Congress Still Limits Health Research On Gun Violence
Mass shootings and police shootings have spurred calls for authorities to take action to reduce the violence. But policymakers may be stymied by the dearth of public health research into both gun violence and deaths that involve the police. One big obstacle: congressional restrictions on funding of such research at the Centers for Disease Control and Prevention.
Right now, the CDC studies all kinds of violence. There's a program on child abuse and youth violence, and the public health agency collects data on suicides and sexual assaults.
But there are some glaring research gaps. The CDC doesn't systematically collect data on deaths at the hands of law enforcement, and there's actually a law that effectively stops it from doing research on gun violence.
The authorization doesn't explicitly forbid research; rather, it says that no funds may be used "to advocate or promote gun control." But scientists got the message that firearms-related research was politically fraught.
Some scientists are looking to change that. "It's never a good idea to muzzle scientific investigations for political reasons," says Rush Holt, CEO of the American Association for the Advancement of Science. Holt's a physicist who was also a Democratic member of Congress until earlier this year. AAAS last week called for an end to congressional restrictions on gun research at the CDC.
"All the debate for several decades now has been carried out on the basis of opinion and ideology and assertion and political stance, rather than the evidence," says Holt.
If the government could collect detailed data on gun violence, researchers might see patterns and come up with interventions that could reduce the number of deaths, researchers say.
Nancy Krieger, an epidemiologist at Harvard T.H. Chan School of Public Health, wants to see the same type of data on deaths that involve law enforcement. "We have an official mystery in the United States as to the number of people who are killed by the police," she says.

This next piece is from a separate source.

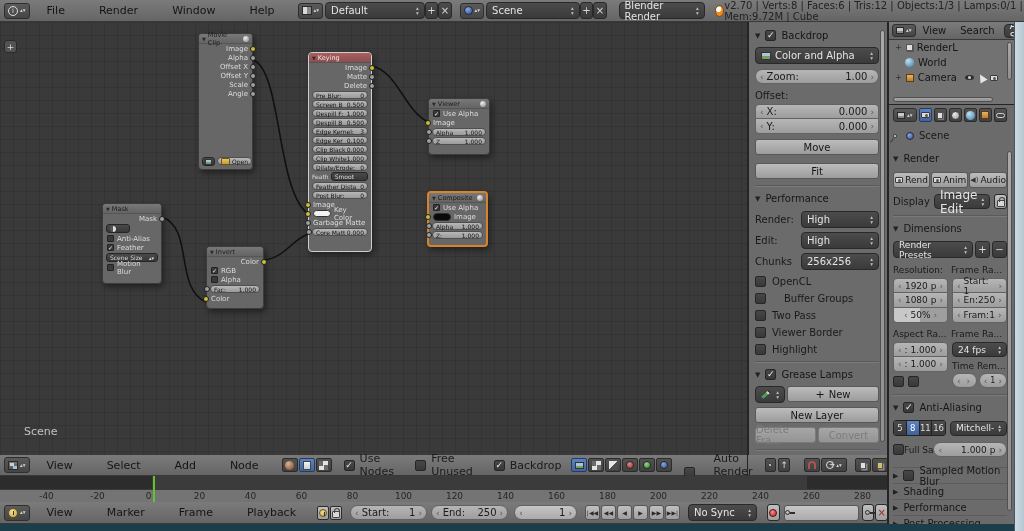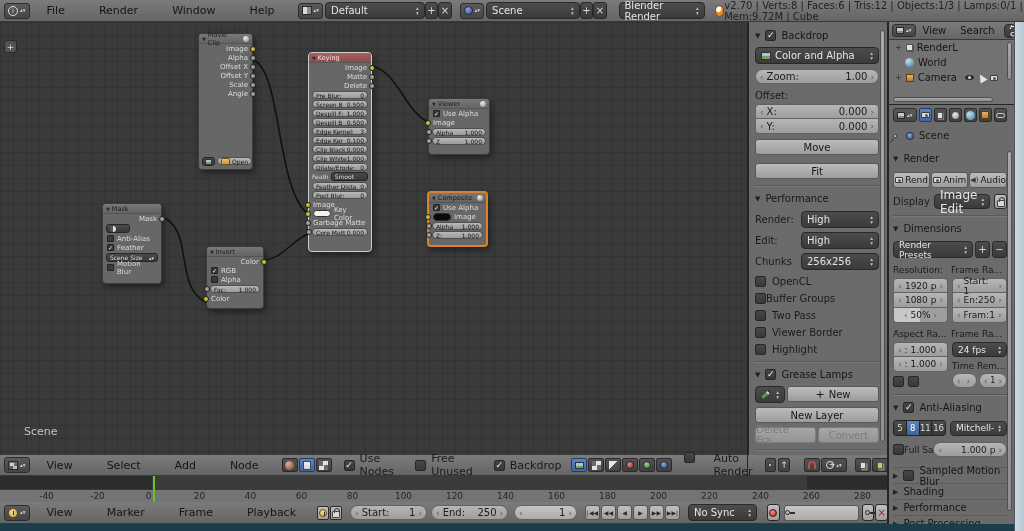"Buffer Groups" div { gap: 0 -> 18px }
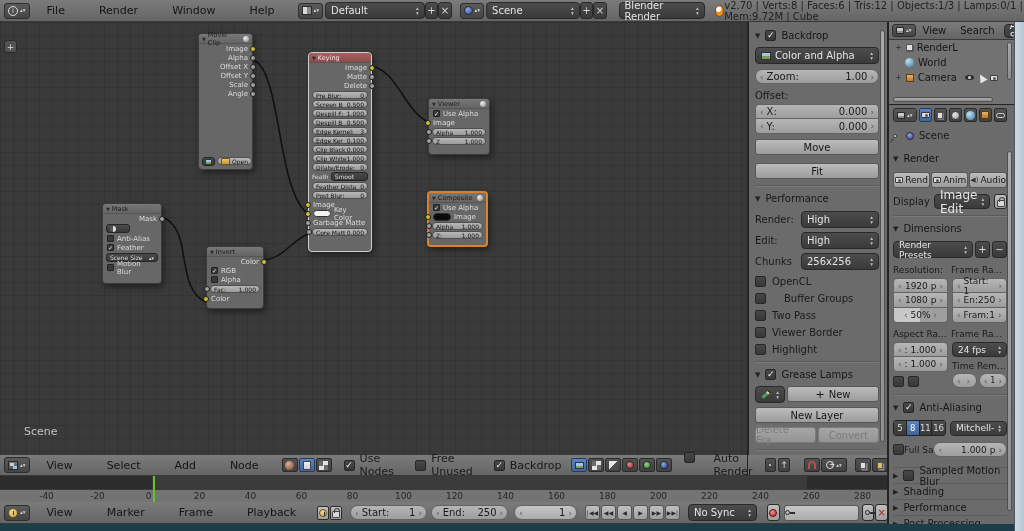"Auto Render" span { align-items: flex-start -> flex-end }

Police departments sometimes resist reporting the data to the Justice Department, so official information is spotty. "Why are these only being treated as police data?" Krieger asks. "These are mortality records. We in public health count dead people. It's one of the things we do. And we count them in order to understand how to prevent preventable deaths."
Krieger says that for now the best source of information on gun deaths is a website created by the British newspaper The Guardian. "It's shocking that we in the U.S. have to turn to a U.K. newspaper's website to get timely reporting about who is being killed by the police. We have better a public health system than that."
So in a paper published Tuesday in the journal PLOS Medicine, Krieger and several colleagues call for the CDC to declare law-enforcement-related deaths a so-called notifiable condition. That means public health workers — not police — would be required to report such deaths to a state or local agency.
The current limit on CDC research into overall gun violence came about in 1997 after some agency officials suggested the goal was to reduce access to guns.
The National Rifle Association seized on the statements, lobbying Congress to cut funding.
NRA spokesman Lars Dalseide says the organization doesn't want the CDC to advocate for gun bans. "The NRA is not and never has been opposed to research that promoted the safe and responsible use of firearms and [it works] to reduce gun-related deaths," he said.
Former Arkansas Rep. Jay Dickey, who sponsored the original bill restricting gun research, now says the restrictions have gone too far. He told NPR's Steve Inskeep in October:
"It wasn't necessary that all research stop. It just couldn't be the collection of data so that they can advocate gun control. That's all we were talking about. But for some reason, it just stopped altogether."
Dickey now wants his former colleagues to repeal the limits on CDC research.
But that possibility looks remote. Earlier this year, an amendment to do just that was defeated in a House committee with almost no debate.